What you need to do: All that should be output is the block of lines below from the line with "[15,866,583,904] इस शख्स" to the line with "[15,976,567,1014] कुम्भलगढ फोर्ट", both included, exactly as written.

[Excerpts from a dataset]
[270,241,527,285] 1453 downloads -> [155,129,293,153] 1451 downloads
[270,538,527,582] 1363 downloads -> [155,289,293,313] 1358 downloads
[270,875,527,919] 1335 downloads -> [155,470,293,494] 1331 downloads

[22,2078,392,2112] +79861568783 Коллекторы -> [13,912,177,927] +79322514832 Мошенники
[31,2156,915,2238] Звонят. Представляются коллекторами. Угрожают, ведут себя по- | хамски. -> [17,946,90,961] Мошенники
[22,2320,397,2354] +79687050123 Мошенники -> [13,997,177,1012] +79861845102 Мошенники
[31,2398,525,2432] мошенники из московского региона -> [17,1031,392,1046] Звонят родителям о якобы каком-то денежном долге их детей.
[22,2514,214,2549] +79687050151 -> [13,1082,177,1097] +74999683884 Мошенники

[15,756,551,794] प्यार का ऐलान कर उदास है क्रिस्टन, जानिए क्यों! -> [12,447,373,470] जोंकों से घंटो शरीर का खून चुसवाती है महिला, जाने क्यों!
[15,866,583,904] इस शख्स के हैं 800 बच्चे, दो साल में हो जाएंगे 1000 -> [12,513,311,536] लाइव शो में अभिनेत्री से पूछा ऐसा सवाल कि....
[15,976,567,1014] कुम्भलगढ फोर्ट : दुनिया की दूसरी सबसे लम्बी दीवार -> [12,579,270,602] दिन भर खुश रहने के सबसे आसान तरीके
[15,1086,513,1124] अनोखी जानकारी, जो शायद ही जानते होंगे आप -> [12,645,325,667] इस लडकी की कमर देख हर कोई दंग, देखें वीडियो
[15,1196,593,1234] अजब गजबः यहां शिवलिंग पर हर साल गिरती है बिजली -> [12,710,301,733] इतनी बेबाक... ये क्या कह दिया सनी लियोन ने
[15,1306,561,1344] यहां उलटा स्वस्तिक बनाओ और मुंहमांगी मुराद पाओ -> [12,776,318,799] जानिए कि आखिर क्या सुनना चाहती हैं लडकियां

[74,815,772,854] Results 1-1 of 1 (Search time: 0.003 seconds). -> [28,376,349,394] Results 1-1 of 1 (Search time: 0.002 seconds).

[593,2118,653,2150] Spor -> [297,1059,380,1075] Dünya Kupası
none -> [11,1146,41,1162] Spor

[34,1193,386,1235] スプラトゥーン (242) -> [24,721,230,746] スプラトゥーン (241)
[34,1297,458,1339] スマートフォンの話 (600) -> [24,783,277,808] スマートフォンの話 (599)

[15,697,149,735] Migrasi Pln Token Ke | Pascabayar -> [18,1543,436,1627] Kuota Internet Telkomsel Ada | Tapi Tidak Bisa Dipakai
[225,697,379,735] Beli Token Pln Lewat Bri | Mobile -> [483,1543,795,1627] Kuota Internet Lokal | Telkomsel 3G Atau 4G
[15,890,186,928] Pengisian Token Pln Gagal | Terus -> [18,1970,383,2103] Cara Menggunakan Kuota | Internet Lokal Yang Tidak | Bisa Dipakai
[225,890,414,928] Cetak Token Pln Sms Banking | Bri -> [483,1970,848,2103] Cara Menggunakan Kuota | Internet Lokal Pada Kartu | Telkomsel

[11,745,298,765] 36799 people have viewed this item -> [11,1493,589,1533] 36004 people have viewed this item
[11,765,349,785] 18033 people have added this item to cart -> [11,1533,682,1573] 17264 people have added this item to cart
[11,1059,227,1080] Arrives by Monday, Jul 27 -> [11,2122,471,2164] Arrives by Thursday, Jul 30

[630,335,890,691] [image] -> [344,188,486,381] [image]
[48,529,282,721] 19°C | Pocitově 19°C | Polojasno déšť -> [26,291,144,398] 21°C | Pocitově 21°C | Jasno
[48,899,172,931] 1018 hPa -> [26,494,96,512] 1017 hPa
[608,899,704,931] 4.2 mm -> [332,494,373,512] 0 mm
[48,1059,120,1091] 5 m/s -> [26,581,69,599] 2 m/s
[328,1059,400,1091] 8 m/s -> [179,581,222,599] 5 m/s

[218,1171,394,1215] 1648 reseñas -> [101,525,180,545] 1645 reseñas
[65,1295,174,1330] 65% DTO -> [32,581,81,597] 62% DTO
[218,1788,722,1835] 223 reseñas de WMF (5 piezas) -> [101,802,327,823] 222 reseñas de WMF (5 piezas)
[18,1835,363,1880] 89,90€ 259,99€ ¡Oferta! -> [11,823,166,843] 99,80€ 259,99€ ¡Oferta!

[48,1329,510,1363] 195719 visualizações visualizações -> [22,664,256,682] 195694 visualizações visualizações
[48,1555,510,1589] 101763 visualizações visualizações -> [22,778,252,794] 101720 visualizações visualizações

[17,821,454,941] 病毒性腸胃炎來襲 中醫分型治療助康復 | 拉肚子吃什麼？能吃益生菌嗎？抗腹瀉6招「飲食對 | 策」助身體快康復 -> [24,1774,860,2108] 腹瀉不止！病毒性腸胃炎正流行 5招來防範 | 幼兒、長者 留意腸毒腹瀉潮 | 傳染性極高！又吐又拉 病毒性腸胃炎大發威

Exercise output:
[15,866,583,904] इस शख्स के हैं 800 बच्चे, दो साल में हो जाएंगे 1000 -> [12,513,311,536] लाइव शो में अभिनेत्री से पूछा ऐसा सवाल कि....
[15,976,567,1014] कुम्भलगढ फोर्ट : दुनिया की दूसरी सबसे लम्बी दीवार -> [12,579,270,602] दिन भर खुश रहने के सबसे आसान तरीके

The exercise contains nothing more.